La observó largo rato. Parecía muy real. Se detuvo a unos veinte pasos de la proa del vehículo y observó el ho­rizonte con detenimiento y sus ojos acabaron por posar­se en la ventana de la cabina del piloto. Se había dado cuenta de que era observada y le estaba devolviendo la mirada, ojo contra ojo, observándole sin vacilación nin­guna. Se estuvieron contemplando de aquella manera du­rante algunos minutos. La expresión de la mujer era opa­ca y displicente, pero su rostro se iluminó de pronto y le sonrió con intensidad; una sonrisa que sabía,una sonri­sa tal que Hoja se sintió aterrorizado ante aquella vieja bruja y apartó su mirada avergonzado y vencido.

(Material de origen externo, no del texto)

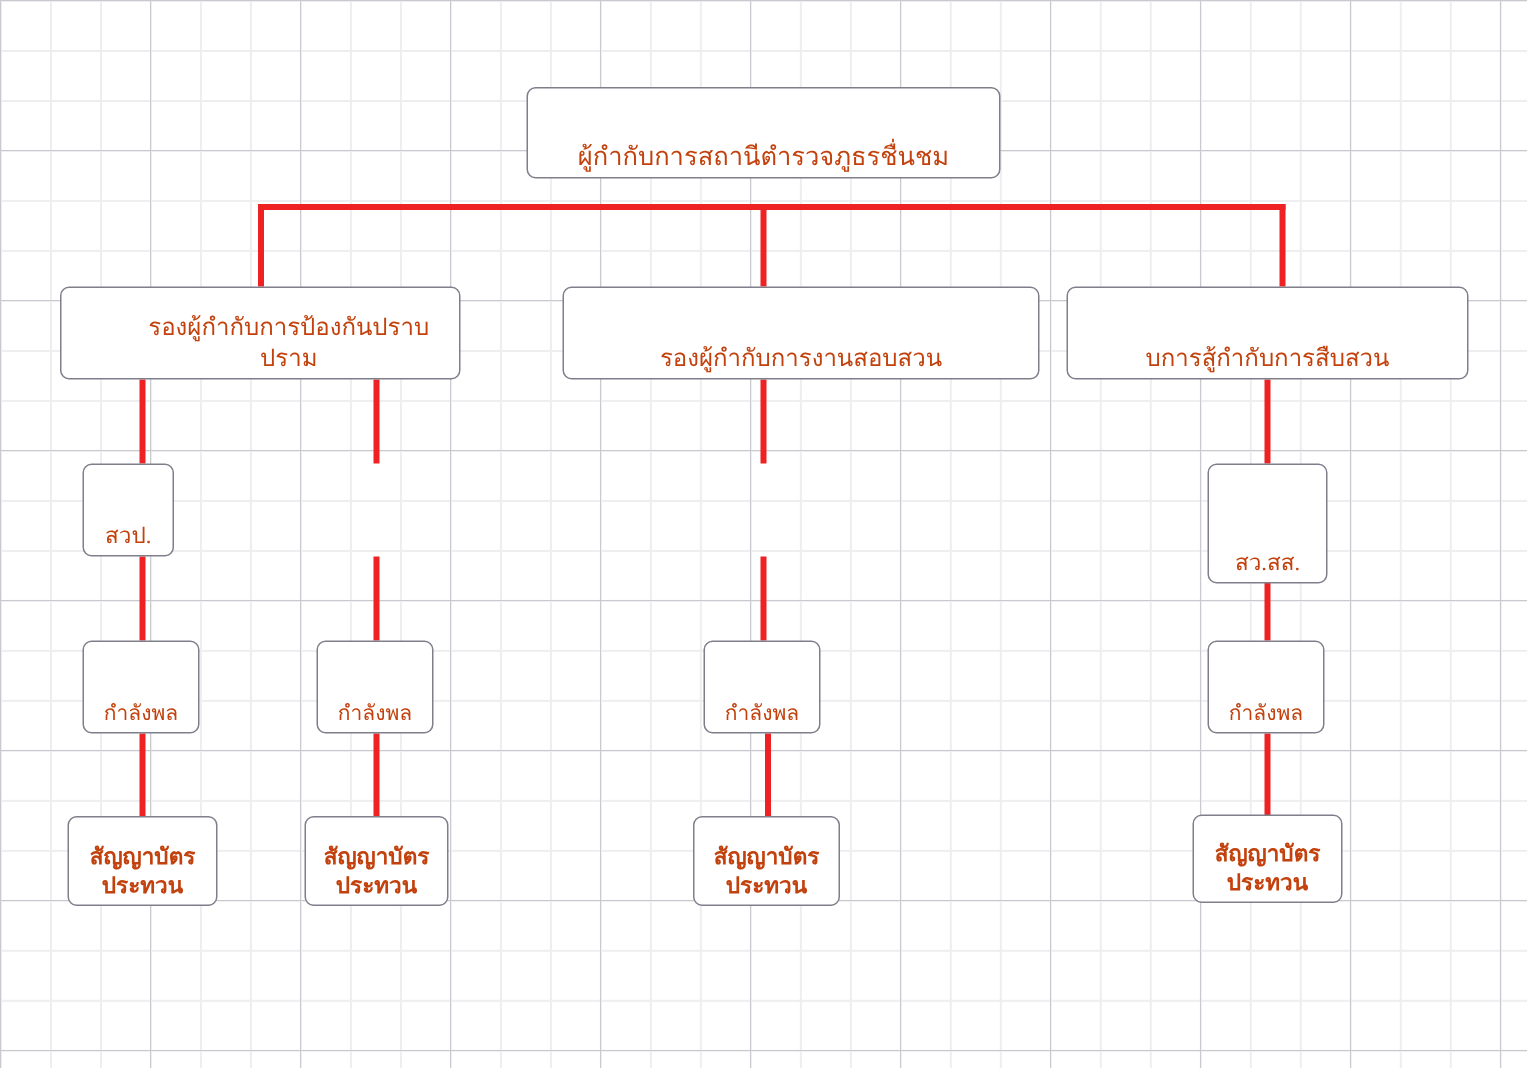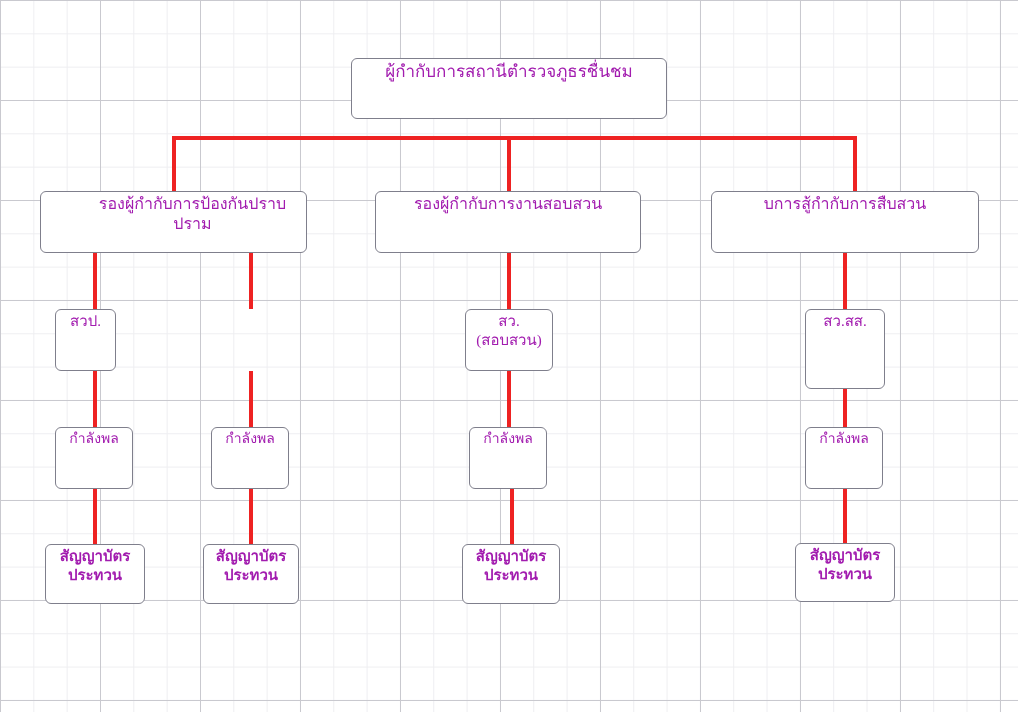--- a/index.html
+++ b/index.html
@@ -51,10 +51,10 @@
     border: 1px solid #7f7f8c;
     border-radius: 6px;
     display: flex;
-    align-items: flex-start;
+    align-items: flex-end;
     justify-content: center;
     text-align: center;
-    color: #a21caf;
+    color: #c2410c;
     z-index: 3;
     line-height: 1.28;
     padding: 2px 6px;

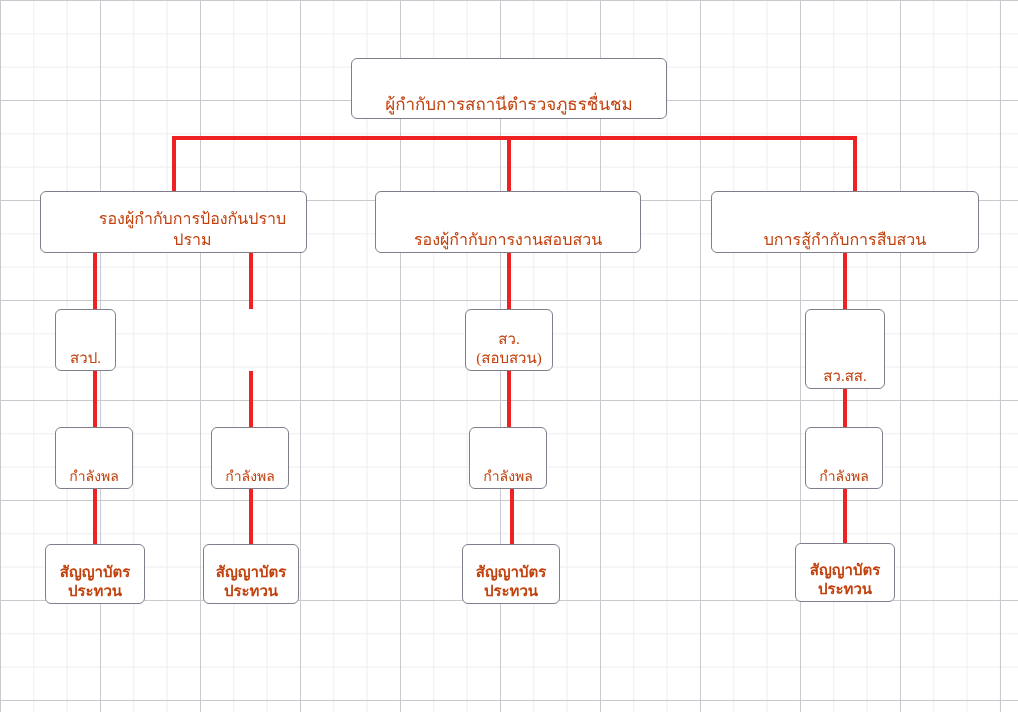--- a/index.html
+++ b/index.html
@@ -105,7 +105,7 @@
   <div class="node lv2" style="left:40px; top:191px; width:267px; height:62px;padding-left:44px;">
     <span class="lbl">รองผู้กำกับการป้องกันปราบปราม</span>
   </div>
-  <div class="node lv2" style="left:375px; top:191px; width:266px; height:62px;">
+  <div class="node lv2" style="left:375px; top:191px; width:318px; height:62px;">
     <span class="lbl">รองผู้กำกับการงานสอบสวน</span>
   </div>
   <div class="node lv2" style="left:711px; top:191px; width:268px; height:62px;">

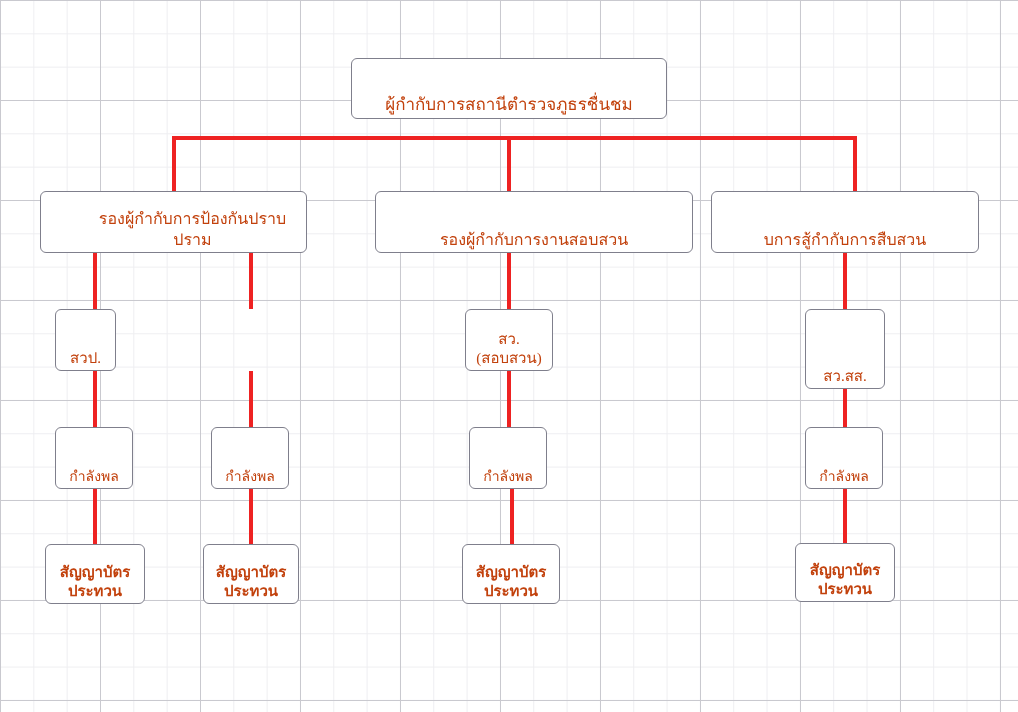--- a/index.html
+++ b/index.html
@@ -115,10 +115,6 @@
   <div class="node lv3" style="left:55px; top:309px; width:61px; height:62px;">
     <span class="lbl">สวป.</span>
   </div>
-  <div class="node lv3" style="left:465px; top:309px; width:88px; height:62px;">
-    <span class="lbl">สว.
-(สอบสวน)</span>
-  </div>
   <div class="node lv3" style="left:805px; top:309px; width:80px; height:80px;">
     <span class="lbl">สว.สส.</span>
   </div>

Cuando volvió a mirar, la bruja había desaparecido. Se pegó a la ventana con el cuello torcido y la descubrió a la altura del centro del carromato. Inspeccionaba su obra exterior, tocando y apreciando la carrocería. Luego se alejó hacia el lugar en que Taco, Sombra y el jefe ha­bían conferenciado y allí se sentó con las piernas cruza­das. Quedóse extraordinariamente inmóvil, como si se hubiera dormido o caído en trance. Justo cuando Hoja comenzaba a creer que no iba a moverse nunca más, la vieja sacó una pipa de hueso tallado de una faltriquera que llevaba a la cintura, la llenó con cierto polvillo gris-azulado y la encendió. Auscultó su rostro buscando hue­llas de revelación, pero nada en él las manifestaba; era más impasible e indescifrable que antes, si cabe. Cuando consumió la pipa, volvió a llenarla y fumó otra mien­tras Hoja seguía observándola con el rostro pegado de manera molesta contra la ventana, el cuerpo cada vez más entumecido. Despuntaban ya los primeros rayos del sol, de un rosado que enseguida se hizo de oro. A medi­da que la luz iluminaba a la bruja, ésta íbase haciendo cada vez menos opaca; estaba desvaneciéndose por mo­mentos y al poco dejó Hoja de ver nada que no fuera la pipa y el pañuelo de la mujer; luego, el espacio quedó vacío. Las largas sombras de las seis yeguas de la noche se proyectaban sobre la empalizada de madera. Hoja sa­cudió la cabeza. Me he dormido, pensó. Ya es de día y todo está bien. Fue a despertar a Corona.

Desayunaron algo ligero. Hoja y Sombra llevaron a los caballos a abrevar a un pequeño y claro torrente a unos cinco minutos de camino en la dirección de Theptis. Taco se introdujo en la espesura en busca de nueces y bayas y, una vez llenó dos recipientes, se echó a dormir en las pieles. Corona permaneció en la sección de los tro­feos y no dijo una palabra a ninguno. En las copas de los árboles de hojas rojizas de la ladera que había detrás de la muralla podían verse algunos Hermanos del Árbol ocupados en vigilar los movimientos del vagón. Nada ocu­rrió hasta media mañana. Entonces, con los cuatro via­jeros ya en el carromato, hizo acto de presencia una do­cena de desconocidos, vanguardia de la tribu de refugia­dos que las intuiciones de Corona habían predicho correctamente. Avanzaban lentamente por la pista, a pie, llenos de polvo y con aspecto cansado, moviéndose rítmi­camente bajo el peso de fardos en que portaban sus perte­nencias y víveres. Eran individuos musculosos, de cabe­za cuadrada, tan altos o más que Hoja, con aspecto de guerreros; llevaban cortas espadas al cinto y tanto hom­bres como mujeres lucían no pocas cicatrices. Su piel era de un gris salpicado de verde pálido y poseían más dedos en manos y pies que lo acostumbrado entre los humanos.